Faced with inevitable silences, and the desire to ‘know’ our subjects, projects dealing with individuals invariably expand their bounds, growing exponentially like a rhizome as trace references are followed up and anecdotes are corroborated or complicated. Sean Male’s paper was a case in point. Starting with a reference in a file at Kew, Sean’s research spiralled out through a web of references in newspapers, digitised books and additional archives. In this light, working on intimate histories helps subvert conditions of marketisation. Following these chains of references might be essential to make sense of an individual life, but indulging the pleasure of making new connections also challenges the logic that research needs to amount to ‘outputs’ with a quantifiable impact.

The internet offers another way of using individual lives to challenge the drive towards competition. In what amounts to an astonishing act of scholarly generosity, ‘Writing Lives’ makes available a vast corpus of information on working-class life writing, including transcripts of hard-to-access memoirs and associated details about their authors. PGRs and ECRs, faced with the pressure to compete in the solitary process of job applications, have a model of scholarly collaboration in ‘Writing Lives’. This act of democratisation, one suspects, is one which many of the authors of the autobiographies would have supported.

The methods employed by the ‘Writing Lives’ project, such as scouring census records, suggest another resonance with the resurgence of interest in individual lives: family history. Historians such as Carolyn Steedman, Frank Mort, and Graham Dawson have long used details from their own family as entry points into broader histories, placing their own subjectivity centre-stage.[3] It is only more recently that writers like Tanya Evans and Alison Light have started to employ the methods of family historians—aided, no doubt, by digitisation.[4] But as Sean pointed out, the rich insights gained from digitisation also pose ethical dilemmas for historians. Feats of historical reconstruction that would have been impossibly laborious a decade ago are now possible relatively quickly—but our subjects might never have anticipated, or welcomed, the possibility that future historians would be able to reassemble their lives in this way. Historians have never been better equipped to produce deep studies of the lives of individuals, but this makes it imperative to retain the reflexivity of earlier work.

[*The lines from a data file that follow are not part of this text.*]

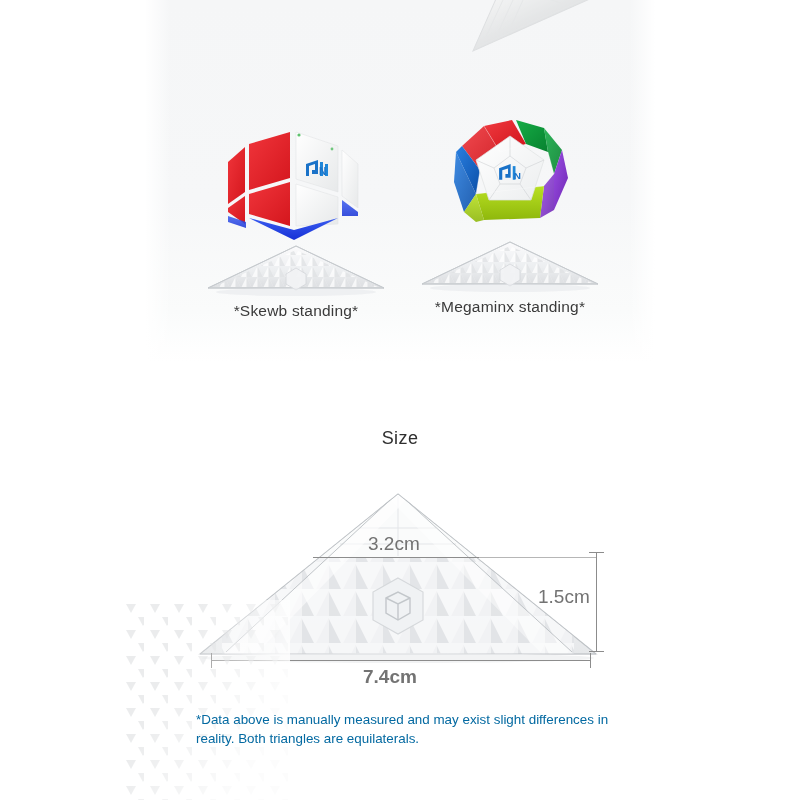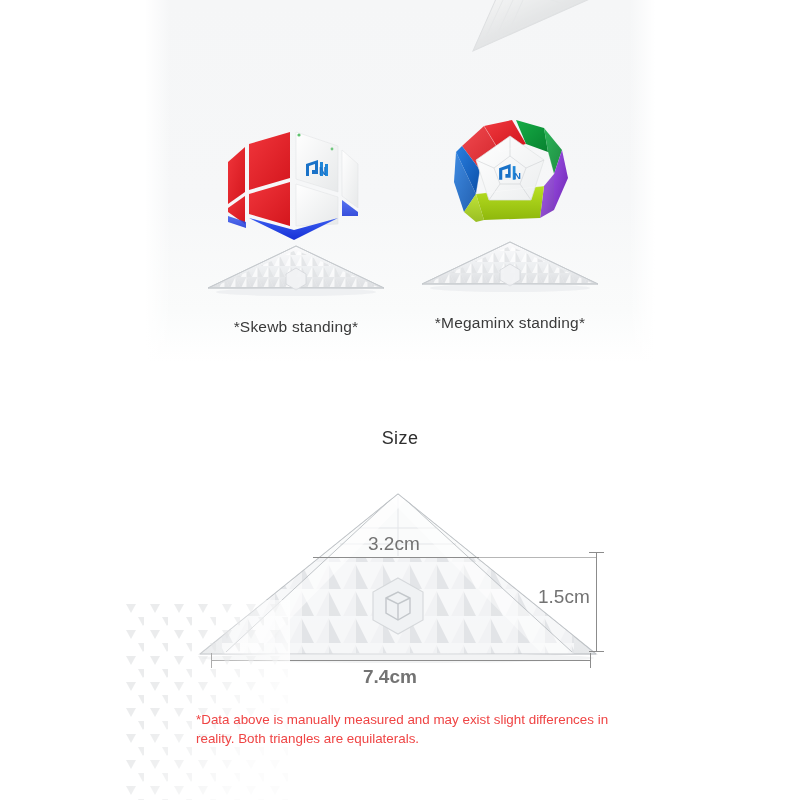--- a/index.html
+++ b/index.html
@@ -69,21 +69,20 @@
   }
   .stand-wrap {
     position: relative;
     height: 58px;
     margin-top: -10px;
   }
   .caption {
     font-size: 15.5px;
     color: #3a3a3a;
     letter-spacing: .2px;
-    margin-top: 16px;
   }
 
   
   .size-title {
     position: absolute;
     left: 0; right: 0;
     top: 428px;
     text-align: center;
     font-size: 18px;
     color: #2f2f2f;
@@ -128,21 +127,21 @@
   #dim-lead-top    { left: 479px; top: 557px; width: 118px; height: 1px; background:#b6b6b6; }
 
   
   .footnote {
     position: absolute;
     left: 196px;
     top: 710px;
     width: 420px;
     font-size: 13.4px;
     line-height: 19px;
-    color: #ef4444;
+    color: #0369a1;
   }
 
   
   .watermark {
     position: absolute;
     left: 120px;
     top: 600px;
     width: 170px;
     height: 200px;
     opacity: .5;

We also need to be careful not to forget that precarity doesn’t just constrain historians working in universities. The costs of a subscription to online census records—not to mention countless trips to local archives, nationally and internationally—mount up for family historians, too. As the discussion of ‘publics’ and ‘public history’ highlighted, historians are fortunate that many local history archives continue to provide subsidised or free access to these services. At the same time, like all council services, local history archives are facing cutbacks. Many are employing shortened hours, reduced service and—in at least one case—proposing to charge researchers to access materials (a policy which, thanks to public pressure, was dropped). Historians must defend the services and institutions on which we rely from continued cuts. It is in this sense that intimate histories might count as ‘working with the trouble’. Without continued advocacy on behalf of embattled local services, we run the risk that the toolkits of family history—which have the potential to generate such thoughtful, reflective histories of individual lives—are parcelled off.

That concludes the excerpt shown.